The discovery marked the first recorded birth of a fur seal on the Farallon Islands - 30 miles west of San Francisco Bay - since 1817, when they were hunted to extinction by American and Russian sealers. The pup, along with a pod of eight juvenile and adult seals, is evidence that the fur seal, kin of the sea lion and a protected species, is making a comeback here. "It was really exciting," exclaims Pyle, who has been studying the wildlife on these islands since 1980. The fur seals once teemed along the Pacific coast, but they now breed in only two other places - on the Pribilof Islands off Alaska in the Bering Sea and in a colony on San Miguel Island in southern California. The biological milestone underscores the importance of this island chain. Despite the desolate landscape - granite crags and hard earth covered with patchy weeds, these islands are a fecund concentration of wildlife unmatched on the western coast of the US. About a quarter-million seabirds come here every year to hatch their young, making it the largest breeding colony of sea birds in North America south of Alaska. Six different types of seals can be found here. The waters around the islands are considered the best place in the world to see and study the much feared, and little understood, great white shark. Blue and humpback whales migrate in the hundreds past the islands, while gray whales frolic year-round a few hundred yards from shore.
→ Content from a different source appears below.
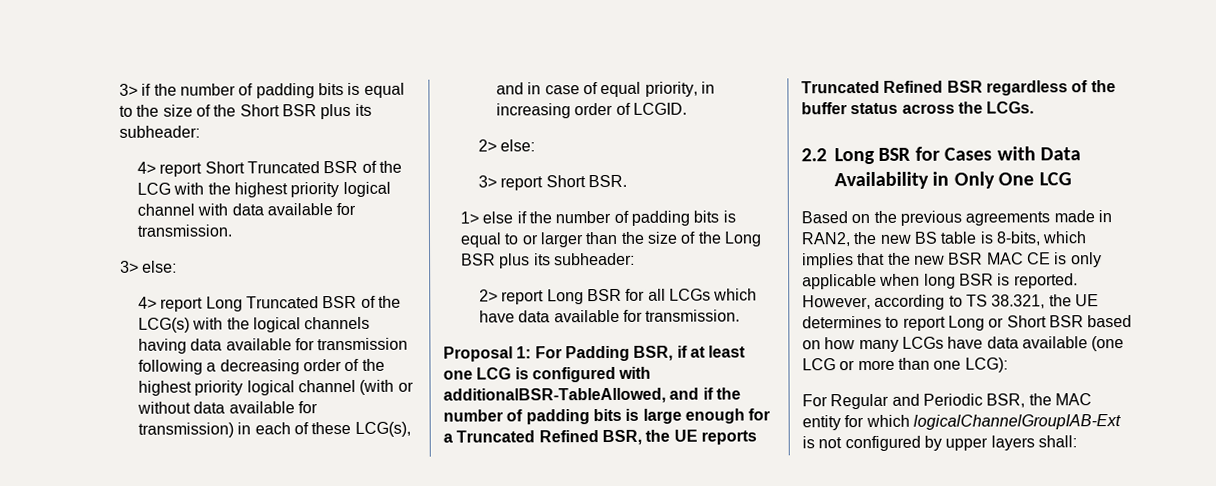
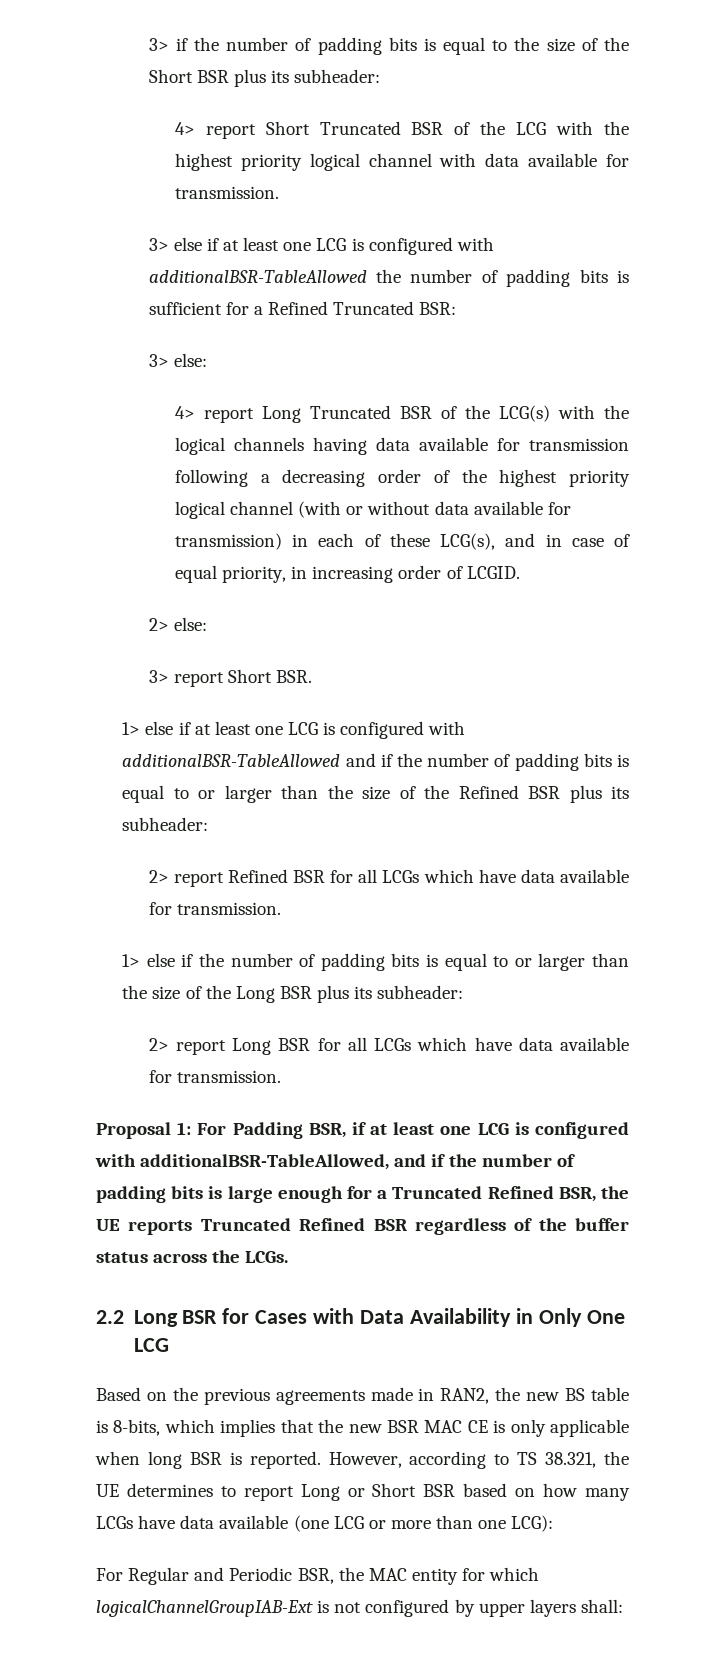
+ 3> else if at least one LCG is configured with additionalBSR-TableAllowed the number of padding bits is sufficient for a Refined Truncated BSR:
+ 1> else if at least one LCG is configured with additionalBSR-TableAllowed and if the number of padding bits is equal to or larger than the size of the Refined BSR plus its subheader:
+ 2> report Refined BSR for all LCGs which have data available for transmission.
In spring and fall, several hundred types of migratory land birds, many of them rarely seen, off-course Siberian and eastern species, stop here. "It's like living on the Discovery Channel," says one volunteer carrying out a migratory bird count for the Point Reyes Bird Observatory, which maintains a permanent scientific field station here. The biological richness of the Farallons is due to its location at the boundary where the cold waters of the oxygen-rich Alaska current meet an upwelling from the depths stirred by northwest winds. "You end up with this rich resource of zooplankton and fish," explains Pyle, food for the seabirds, whales, and seals, the latter in turn serving as lunch for the sharks. …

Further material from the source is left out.